Instructions to follow: Please report every line of the listing below that has the word "plugin" in it.
■ ■ ■
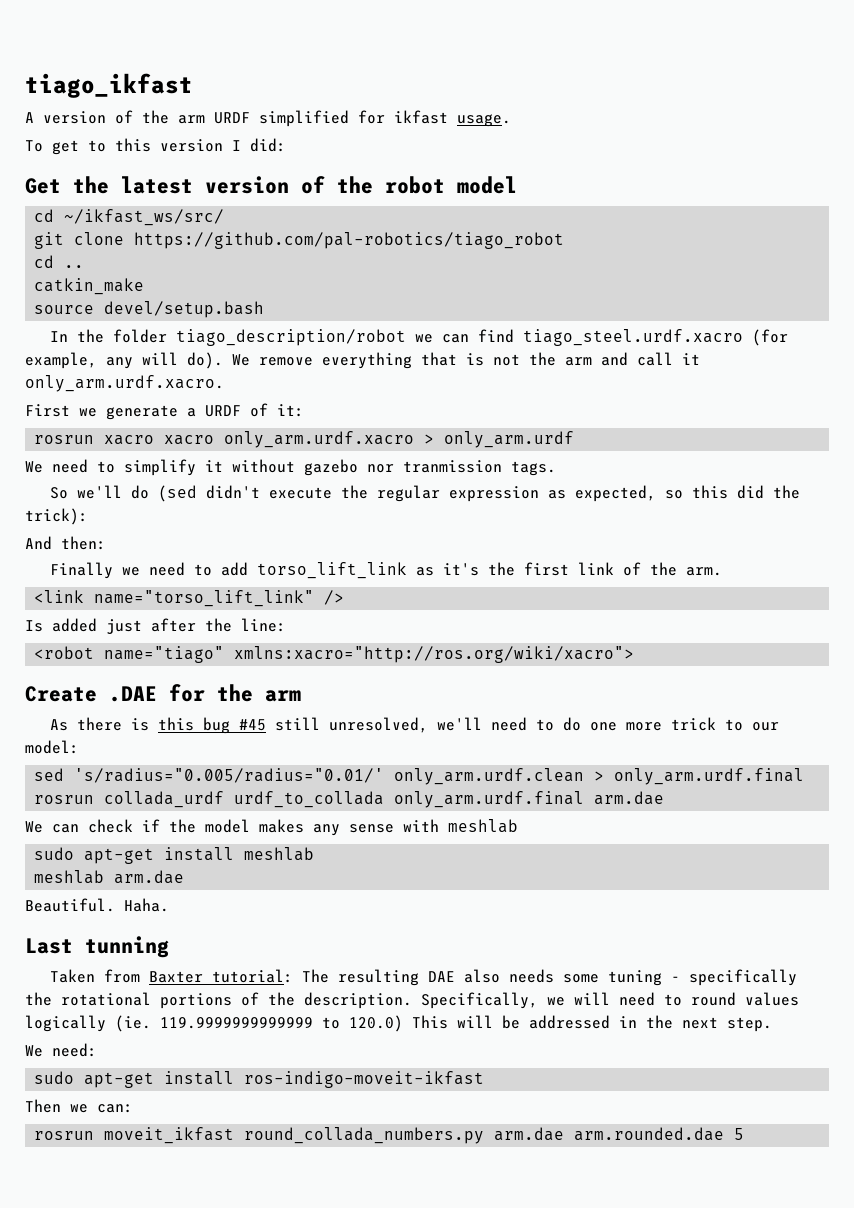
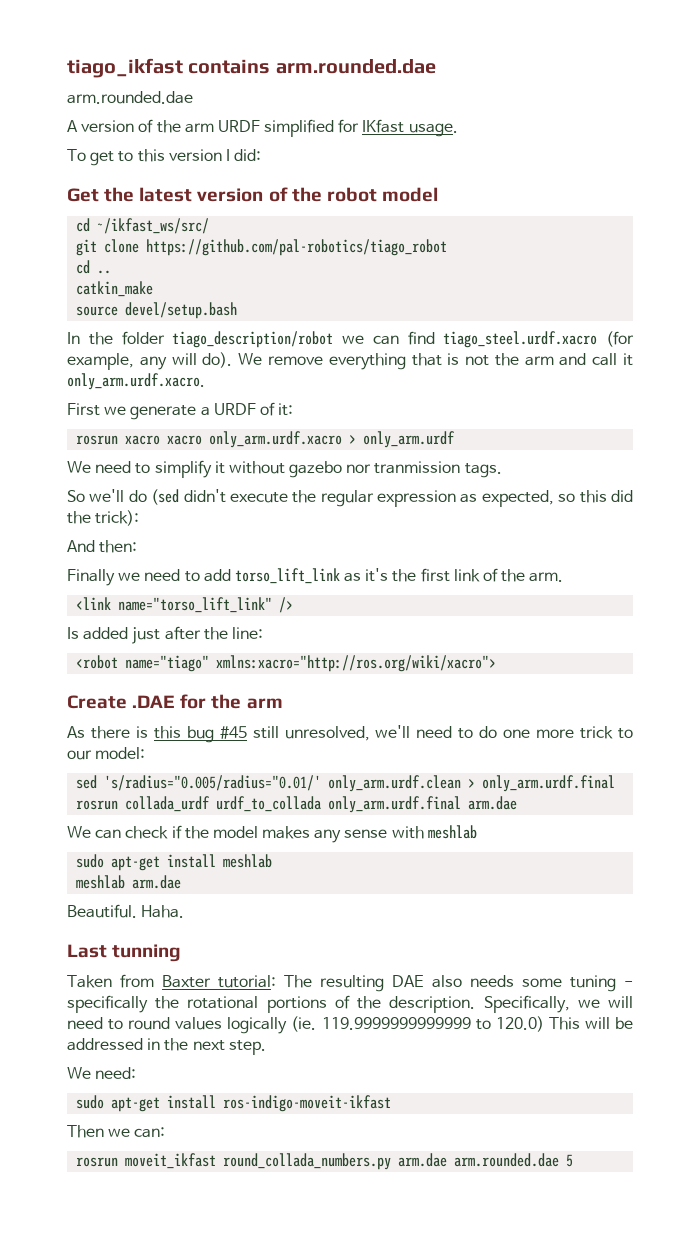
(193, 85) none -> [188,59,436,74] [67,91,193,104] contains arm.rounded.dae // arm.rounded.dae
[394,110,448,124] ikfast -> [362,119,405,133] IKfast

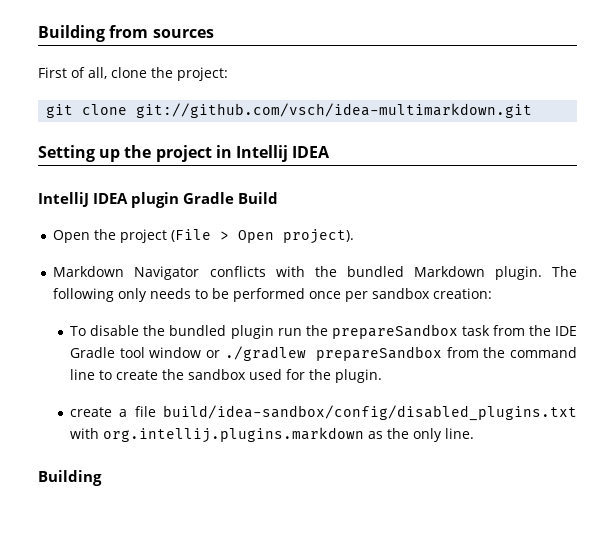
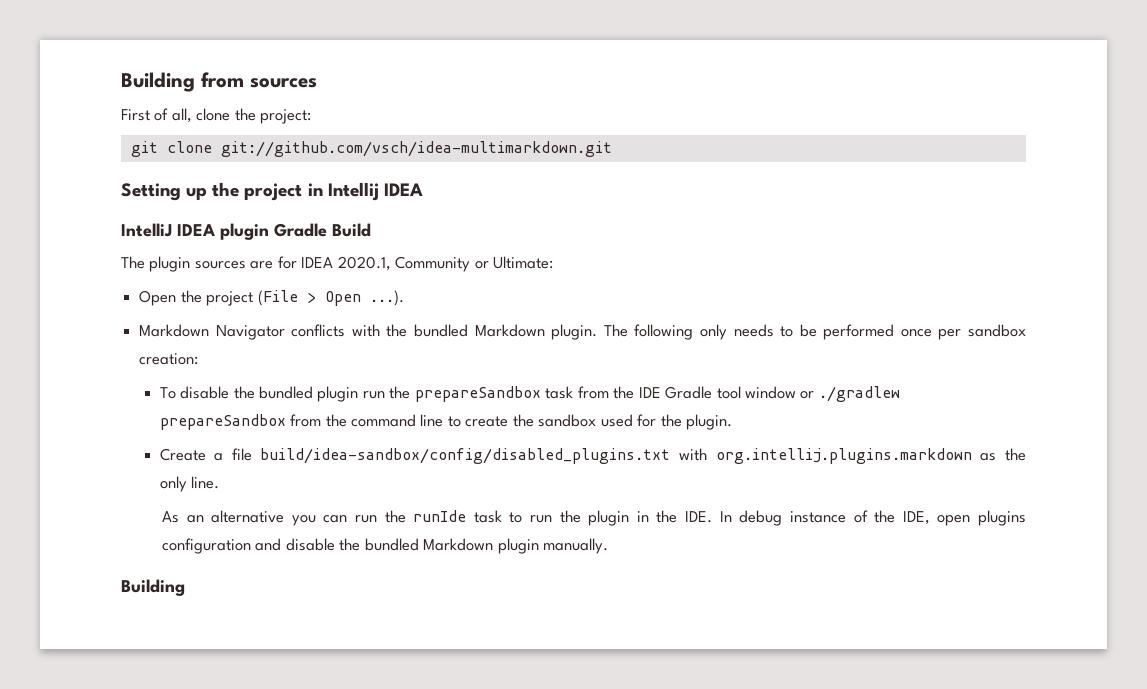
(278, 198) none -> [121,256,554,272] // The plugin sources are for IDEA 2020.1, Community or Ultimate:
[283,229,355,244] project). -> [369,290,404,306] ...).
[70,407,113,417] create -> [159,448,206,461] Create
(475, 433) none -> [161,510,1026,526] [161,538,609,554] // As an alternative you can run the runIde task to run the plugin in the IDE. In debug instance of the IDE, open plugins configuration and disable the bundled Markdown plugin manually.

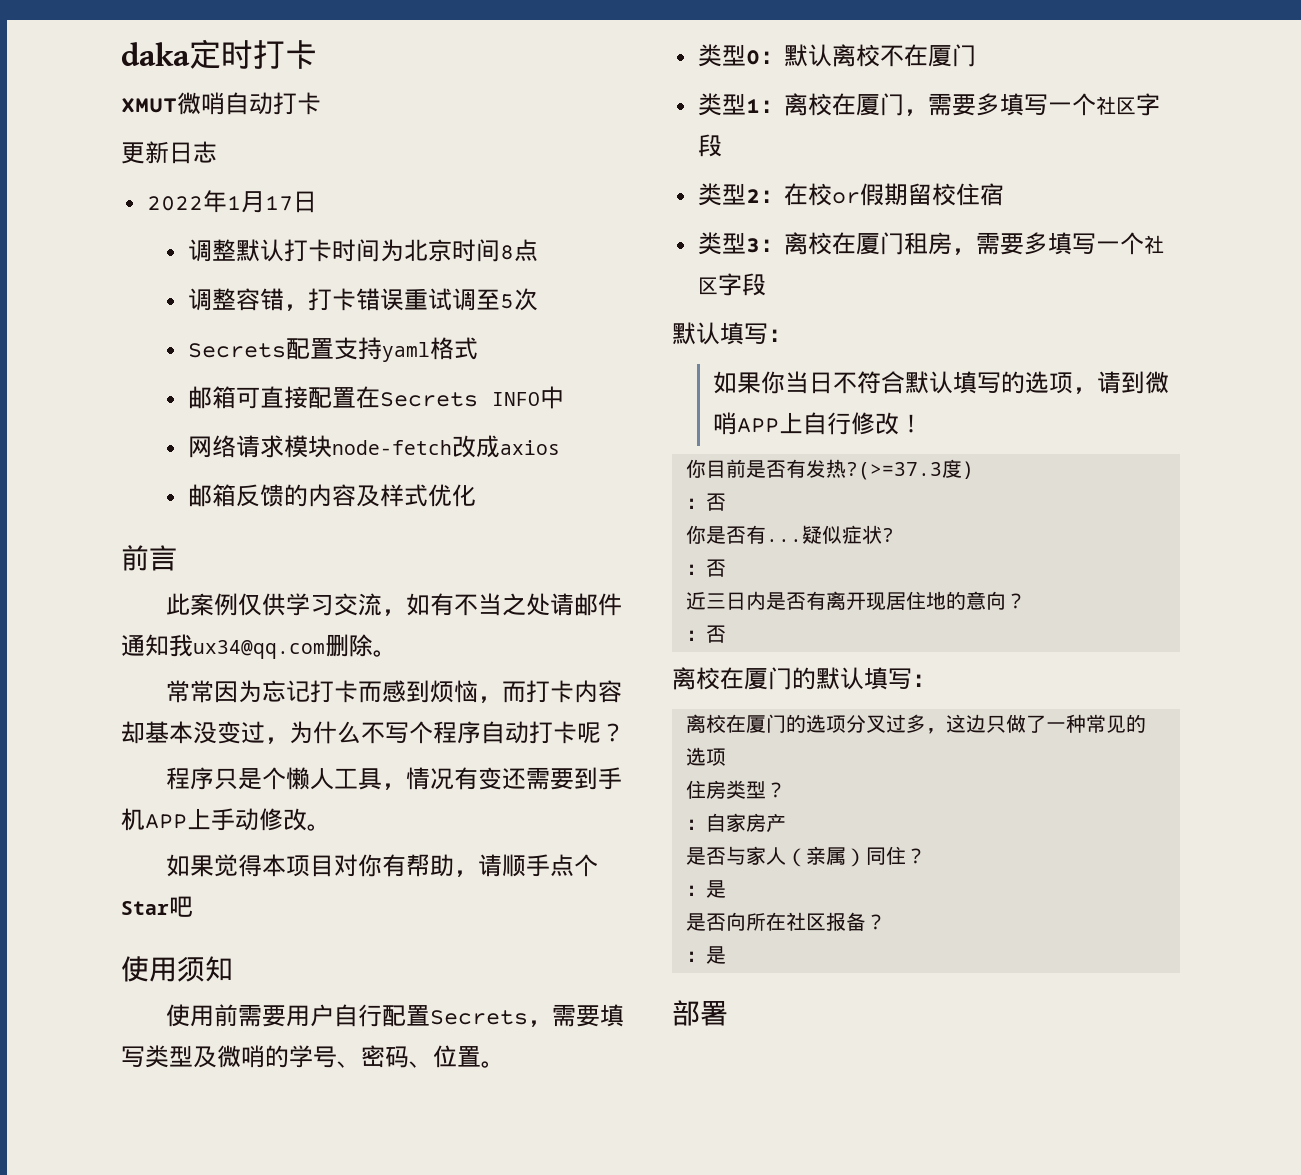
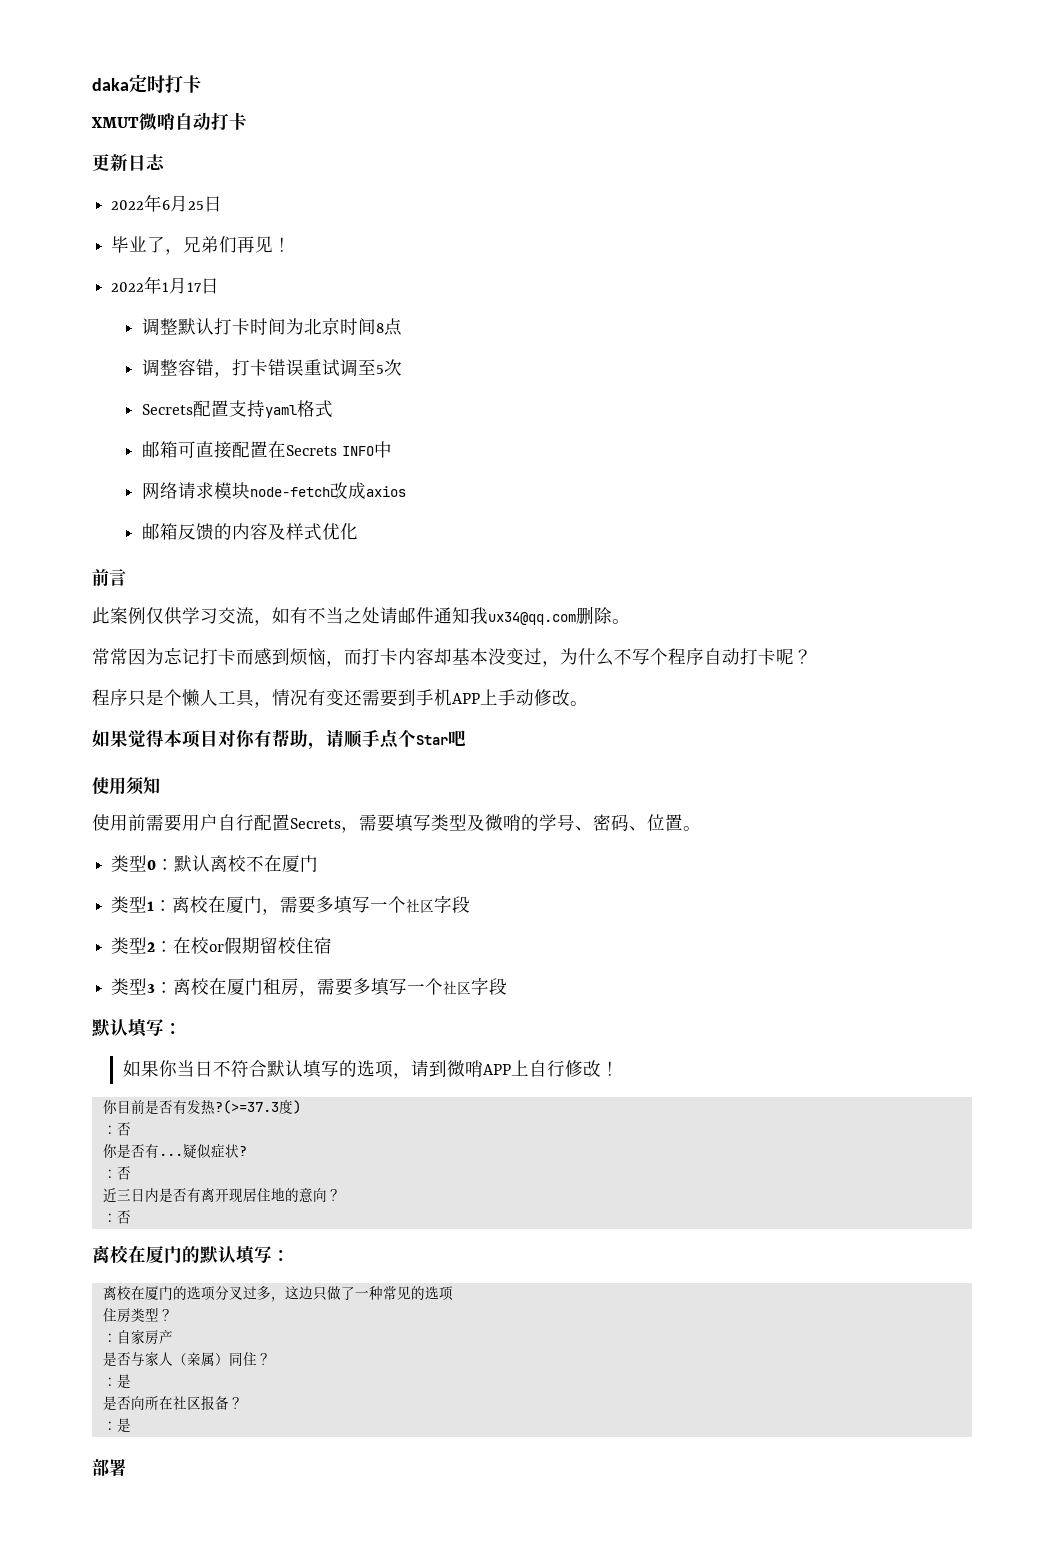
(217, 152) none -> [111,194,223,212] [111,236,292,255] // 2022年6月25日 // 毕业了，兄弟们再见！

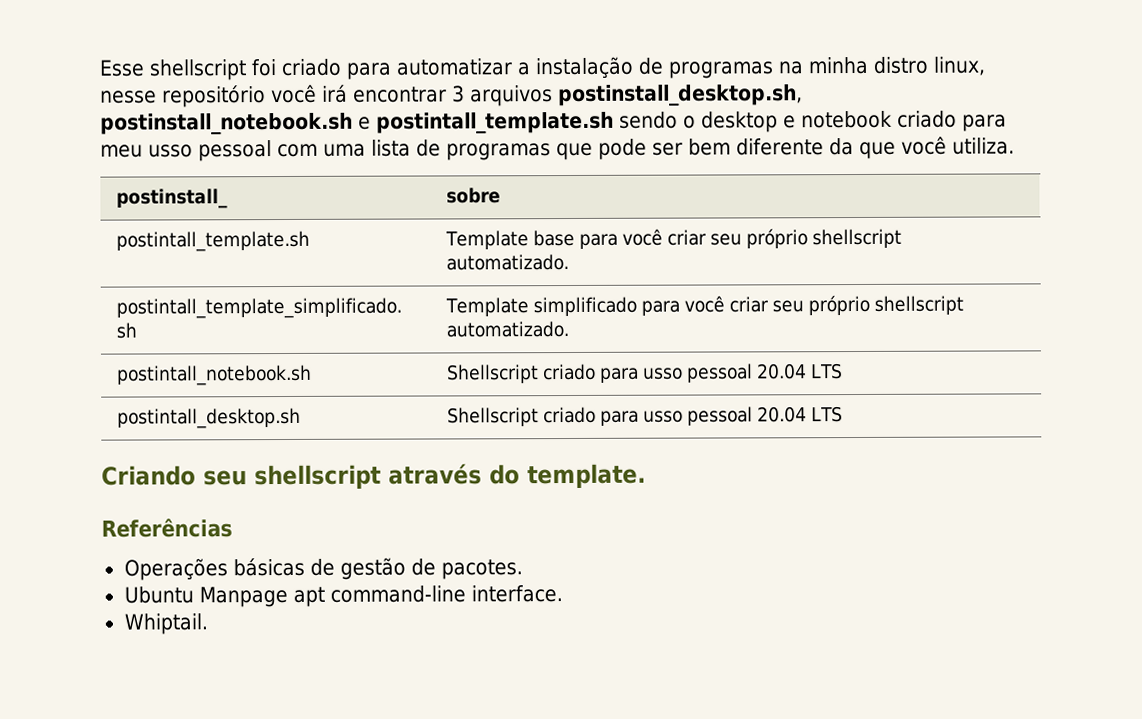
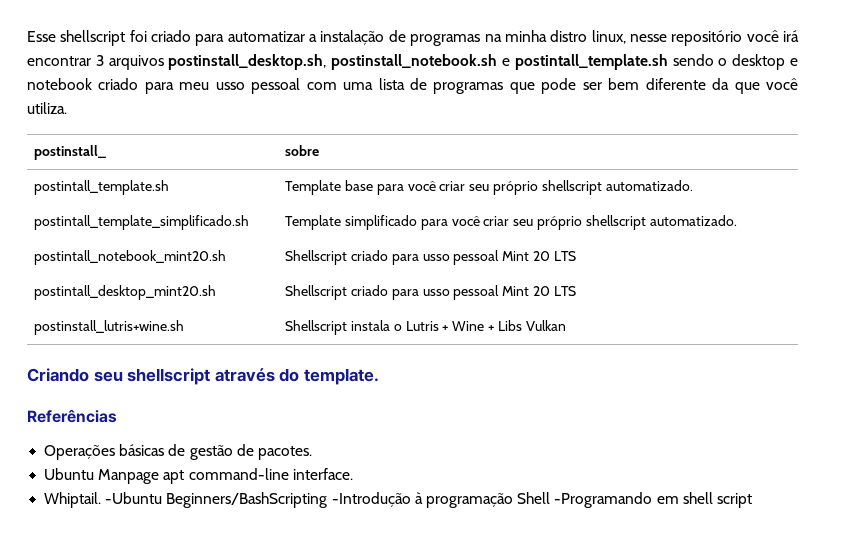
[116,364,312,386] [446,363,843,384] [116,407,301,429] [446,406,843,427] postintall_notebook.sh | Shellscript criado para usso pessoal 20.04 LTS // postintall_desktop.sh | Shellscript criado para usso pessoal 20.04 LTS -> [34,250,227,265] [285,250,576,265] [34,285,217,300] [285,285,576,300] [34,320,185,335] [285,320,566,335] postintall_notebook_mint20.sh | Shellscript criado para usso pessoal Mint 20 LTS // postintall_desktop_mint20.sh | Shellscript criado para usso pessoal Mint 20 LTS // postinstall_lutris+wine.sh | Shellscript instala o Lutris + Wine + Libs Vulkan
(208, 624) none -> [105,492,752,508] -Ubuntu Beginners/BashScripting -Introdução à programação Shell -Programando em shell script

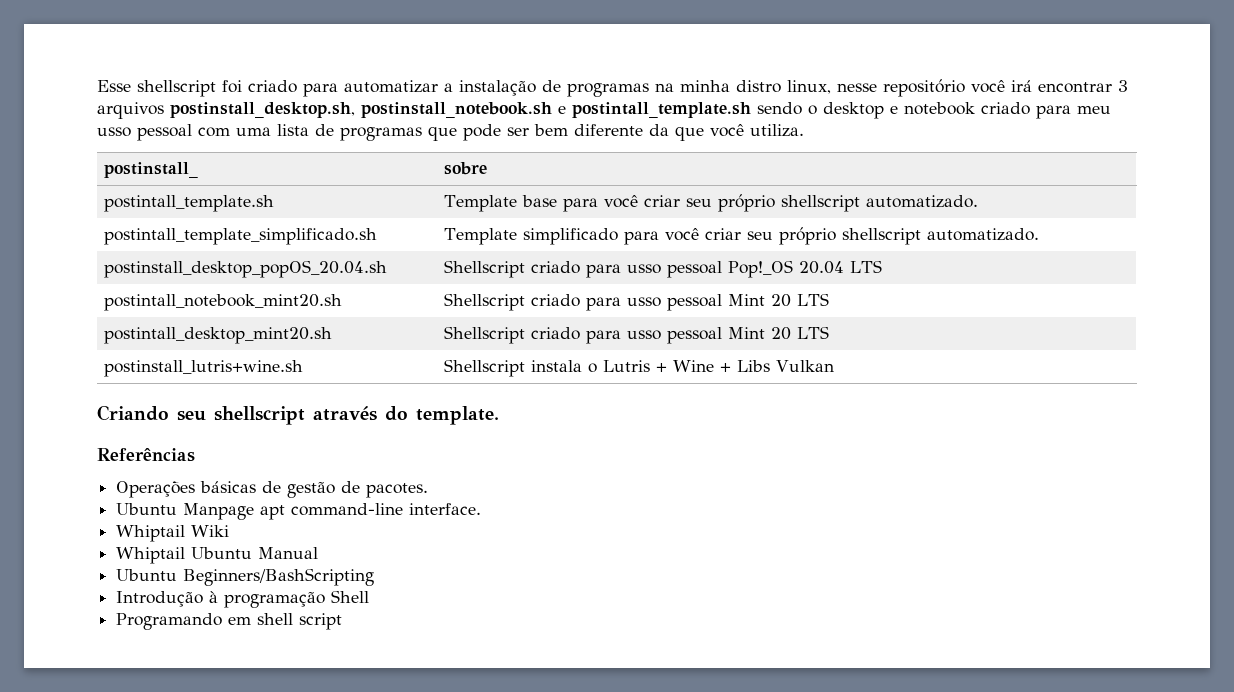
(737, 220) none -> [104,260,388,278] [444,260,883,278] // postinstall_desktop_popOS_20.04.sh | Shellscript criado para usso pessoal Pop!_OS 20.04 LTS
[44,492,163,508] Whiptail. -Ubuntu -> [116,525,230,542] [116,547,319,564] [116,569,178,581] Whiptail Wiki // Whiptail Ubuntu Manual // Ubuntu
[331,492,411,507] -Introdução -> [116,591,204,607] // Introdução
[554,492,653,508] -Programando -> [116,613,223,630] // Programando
■ ■ ■
Your response:
(278, 198) none -> [121,256,554,272] // The plugin sources are for IDEA 2020.1, Community or Ultimate:
(475, 433) none -> [161,510,1026,526] [161,538,609,554] // As an alternative you can run the runIde task to run the plugin in the IDE. In debug instance of the IDE, open plugins configuration and disable the bundled Markdown plugin manually.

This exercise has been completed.